Sebanyak 17 ml larutan asam klorida pekat diencerkan dengan air suling hingga 100 ml (Ditjen POM., 1995).

3.4.7 Pereaksi asam sulfat 2 N

Sebanyak 5,4 ml larutan asam sulfat pekat diencerkan dengan air suling sampai 100 ml (Ditjen POM., 1995).

3.4.8 Pereaksi natrium hidroksida 2 N

Sebanyak 8 g kristal natrium hidroksida dilarutkan dengan air suling sebanyak 100 ml (Ditjen POM., 1995).

3.4.9 Pereaksi timbal (II) asetat 0,4 M

Sebanyak 15,17 g timbal (II) asetat dilarutkan dalam air suling bebas karbon dioksida sebanyak 100 ml (Ditjen POM., 1995).

3.4.10 Pereaksi besi (III) klorida 1% (b/v)

Sebanyak 1 g besi (III) klorida dilarutkan dalam air secukupnya dan diencerkan hingga 100 ml (Ditjen POM., 1995).
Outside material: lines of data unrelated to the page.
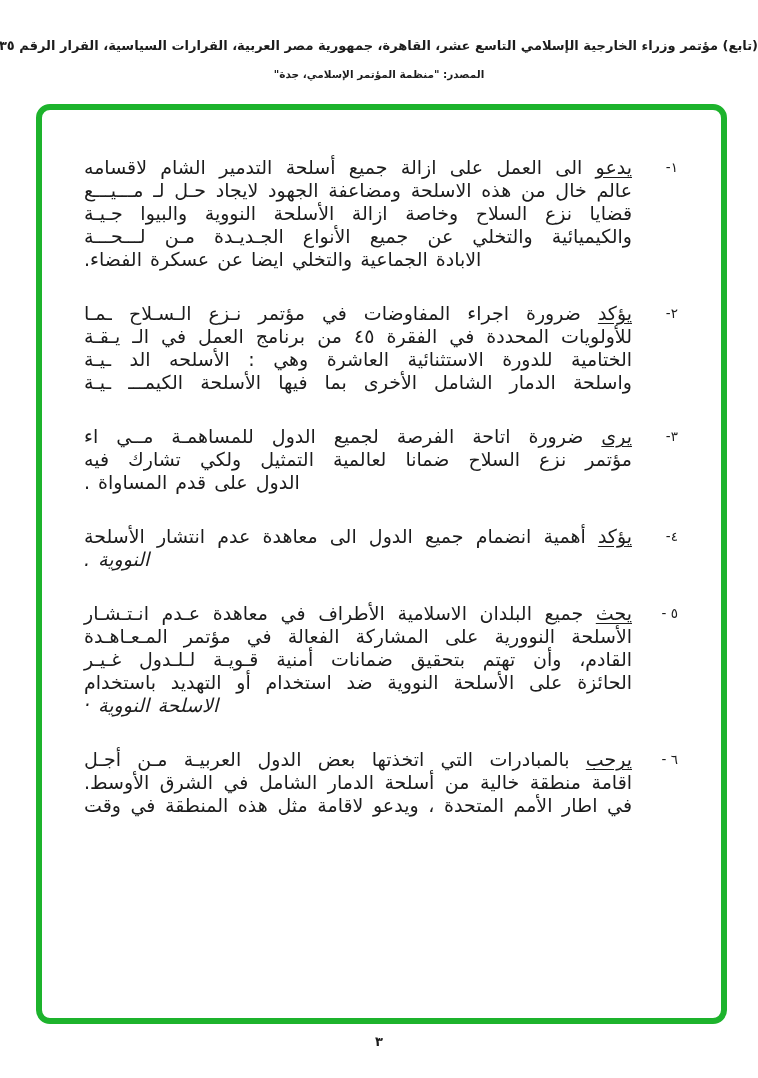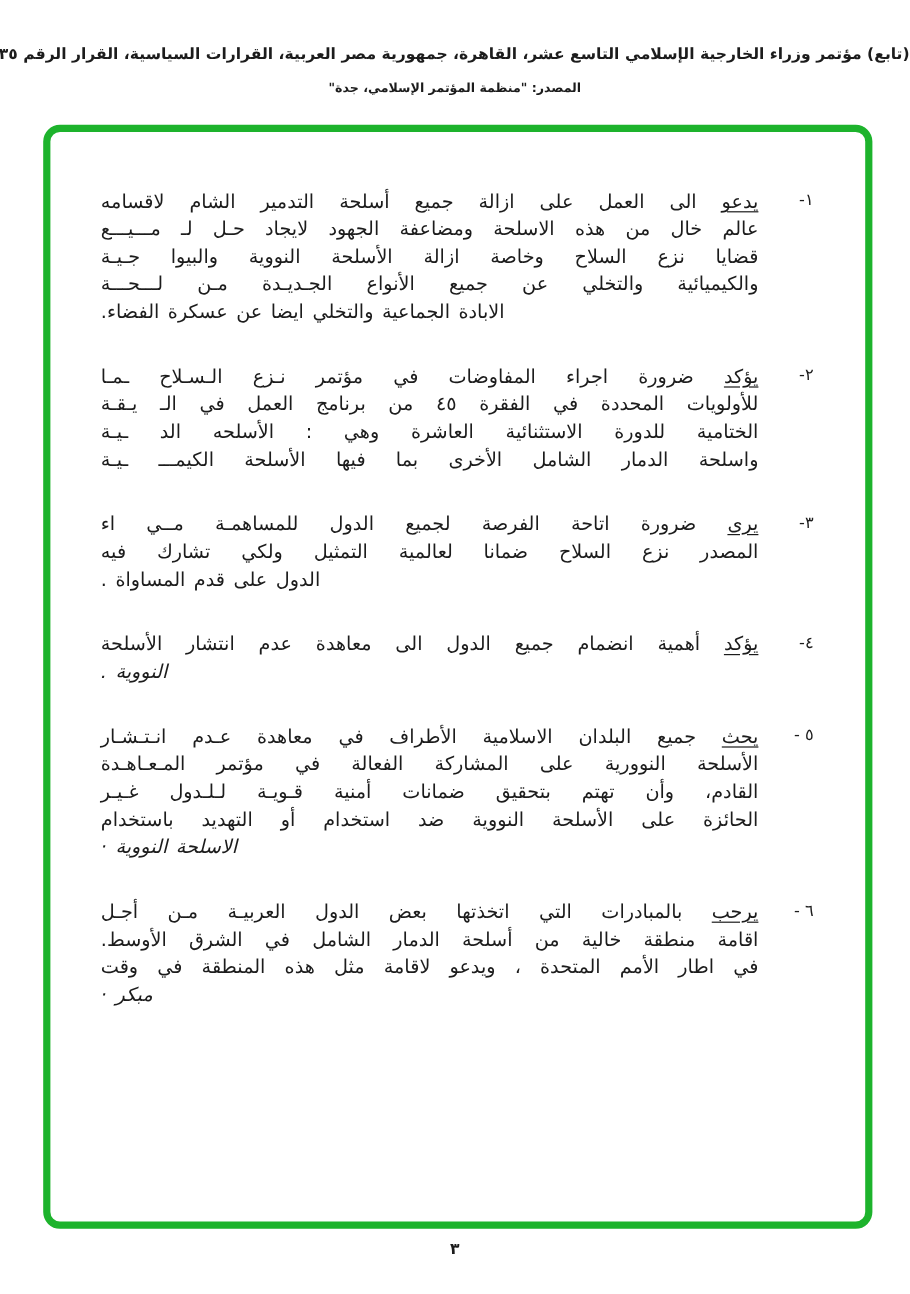--- a/index.html
+++ b/index.html
@@ -74,7 +74,7 @@
     max-width: 548px;
   }
   .res-line {
-    font-size: 16px;
+    font-size: 19px;
     line-height: 23px;
     word-spacing: 2px;
     white-space: normal;

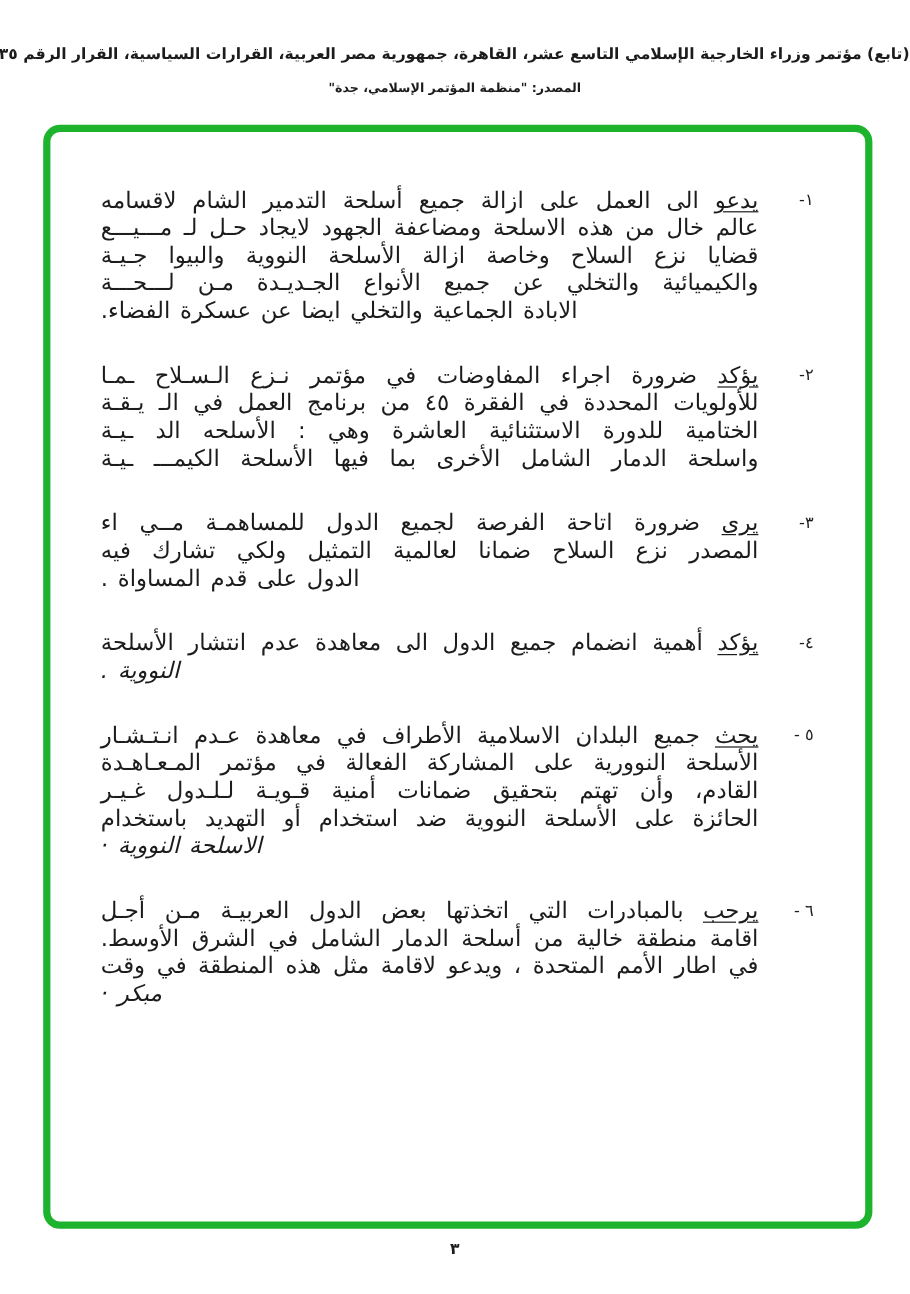--- a/index.html
+++ b/index.html
@@ -134,7 +134,7 @@
         <div class="res-number">٣-</div>
         <div class="res-body">
           <div class="res-line align-justify"><span class="lead-word">يرى</span> ضرورة اتاحة الفرصة لجميع الدول للمساهمـة مــي اء</div>
-          <div class="res-line align-justify">المصدر نزع السلاح ضمانا لعالمية التمثيل ولكي تشارك فيه</div>
+          <div class="res-line align-justify">مؤتمر نزع السلاح ضمانا لعالمية التمثيل ولكي تشارك فيه</div>
           <div class="res-line align-center">الدول على قدم المساواة .</div>
         </div>
       </div>

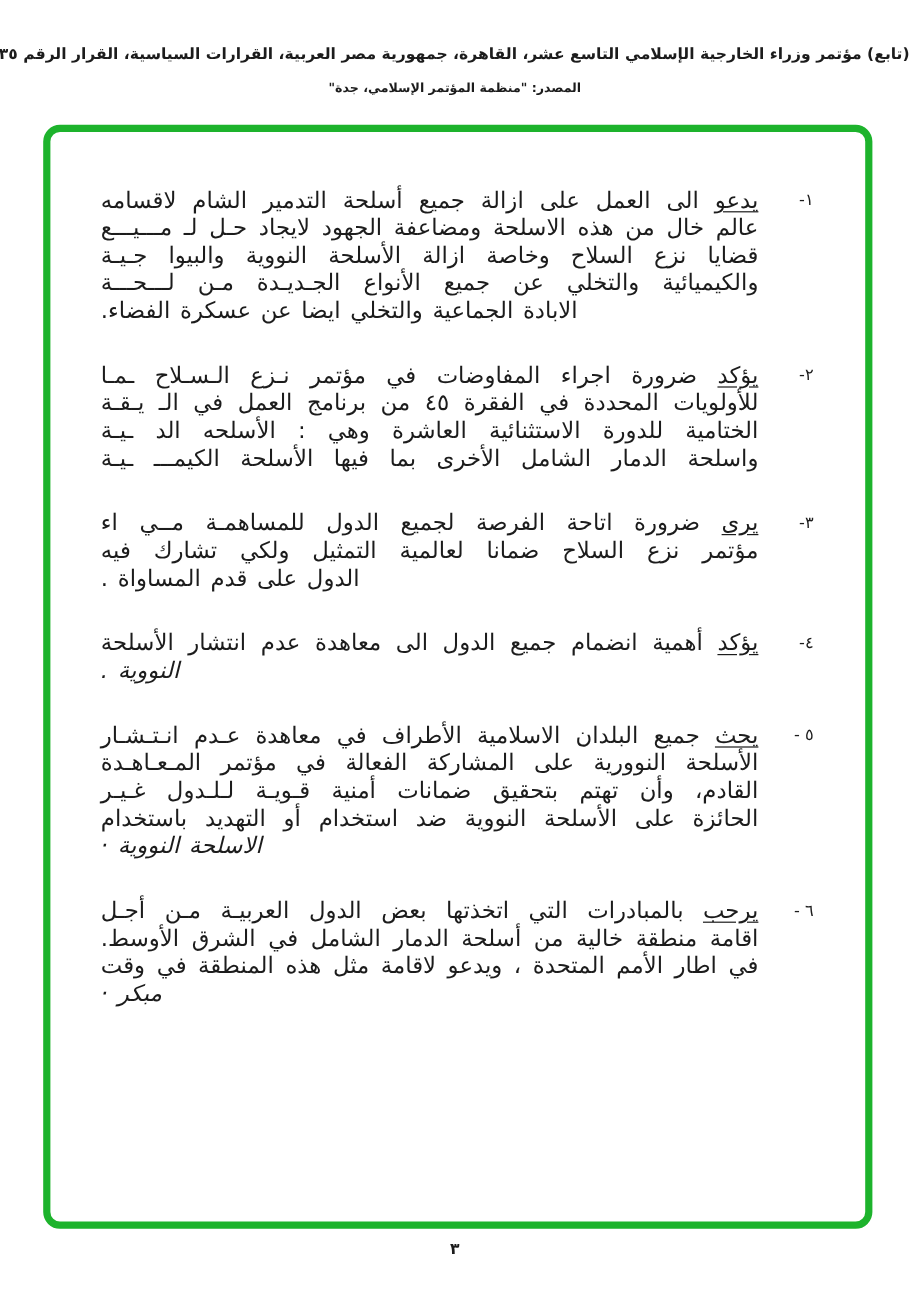--- a/index.html
+++ b/index.html
@@ -161,7 +161,6 @@
           <div class="res-line align-justify"><span class="lead-word">يرحب</span> بالمبادرات التي اتخذتها بعض الدول العربيـة مـن أجـل</div>
           <div class="res-line align-justify">اقامة منطقة خالية من أسلحة الدمار الشامل في الشرق الأوسط.</div>
           <div class="res-line align-justify">في اطار الأمم المتحدة ، ويدعو لاقامة مثل هذه المنطقة في وقت</div>
-          <div class="res-line align-left">مبكر ·</div>
         </div>
       </div>
     </div>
3.5 Karakterisasi Simplisia Daun Pugun Tanoh

Karakterisasi simplisia meliputi pemeriksaan organoleptik, mikroskopik, penetapan kadar air, penetapan kadar sari larut dalam air, penetapan kadar sari larut dalam etanol, penetapan kadar abu total dan penetapan kadar abu tidak larut asam.
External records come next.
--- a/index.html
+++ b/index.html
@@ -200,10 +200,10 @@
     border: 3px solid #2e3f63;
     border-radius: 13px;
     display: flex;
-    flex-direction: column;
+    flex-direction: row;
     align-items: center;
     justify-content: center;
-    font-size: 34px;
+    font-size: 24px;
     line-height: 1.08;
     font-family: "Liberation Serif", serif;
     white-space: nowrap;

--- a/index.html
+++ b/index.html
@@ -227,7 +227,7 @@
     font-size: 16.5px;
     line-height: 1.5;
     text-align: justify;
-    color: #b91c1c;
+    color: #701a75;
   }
3.5.1 Pemeriksaan organoleptik

Pemeriksaan organoleptik dilakukan dengan mengamati bentuk luar dari simplisia dan ekstrak etanol daun pugun tanoh, yaitu warna, bau, bentuk dan rasa.
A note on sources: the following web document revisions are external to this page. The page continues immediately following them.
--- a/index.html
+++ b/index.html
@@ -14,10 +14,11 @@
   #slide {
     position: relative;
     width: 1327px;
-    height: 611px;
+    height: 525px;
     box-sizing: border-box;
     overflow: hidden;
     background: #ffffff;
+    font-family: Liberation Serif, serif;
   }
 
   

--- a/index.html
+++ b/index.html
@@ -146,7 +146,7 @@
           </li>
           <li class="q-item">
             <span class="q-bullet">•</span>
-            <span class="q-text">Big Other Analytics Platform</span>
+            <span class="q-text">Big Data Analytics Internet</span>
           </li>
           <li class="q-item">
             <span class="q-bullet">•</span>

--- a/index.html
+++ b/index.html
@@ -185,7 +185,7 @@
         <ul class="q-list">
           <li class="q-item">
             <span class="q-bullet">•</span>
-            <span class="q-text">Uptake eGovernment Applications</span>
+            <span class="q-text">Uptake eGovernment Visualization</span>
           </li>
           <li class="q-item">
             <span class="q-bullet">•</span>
3.5.2 Pemeriksaan mikroskopik

Pemeriksaan mikroskopik dilakukan terhadap serbuk simplisia daun pugun tanoh. Serbuk simplisia daun pugun tanoh ditaburkan diatas kaca objek yang telah ditetesi dengan larutan kloralhidrat dan ditutup dengan kaca penutup, kemudian diamati di bawah mikroskop.

3.5.3 Penetapan kadar air

Sebanyak 200 ml toluen dimasukkan ke dalam labu alas bulat, lalu ditambahkan 2 ml air suling, setelah alat dipasang, kemudian didestilasi selama 2 jam. Destilasi dihentikan dan dibiarkan dingin selama ± 30 menit, kemudian volume air dalam tabung penerima dibaca dengan ketelitian 0,05 ml.

Labu berisi toluen tersebut dimasukkan 5 g serbuk simplisia yang telah ditimbang seksama lalu dipanaskan hati-hati selama 15 menit kemudian setelah toluen mendidih, kecepatan toluen diatur 2 tetes per detik sampai sebagian besar air terdestilasi, kemudian kecepatan destilasi dinaikkan sampai 4 tetes per detik. Air terdestilasi seluruhnya, bagian dalam pendingin dibilas dengan toluen.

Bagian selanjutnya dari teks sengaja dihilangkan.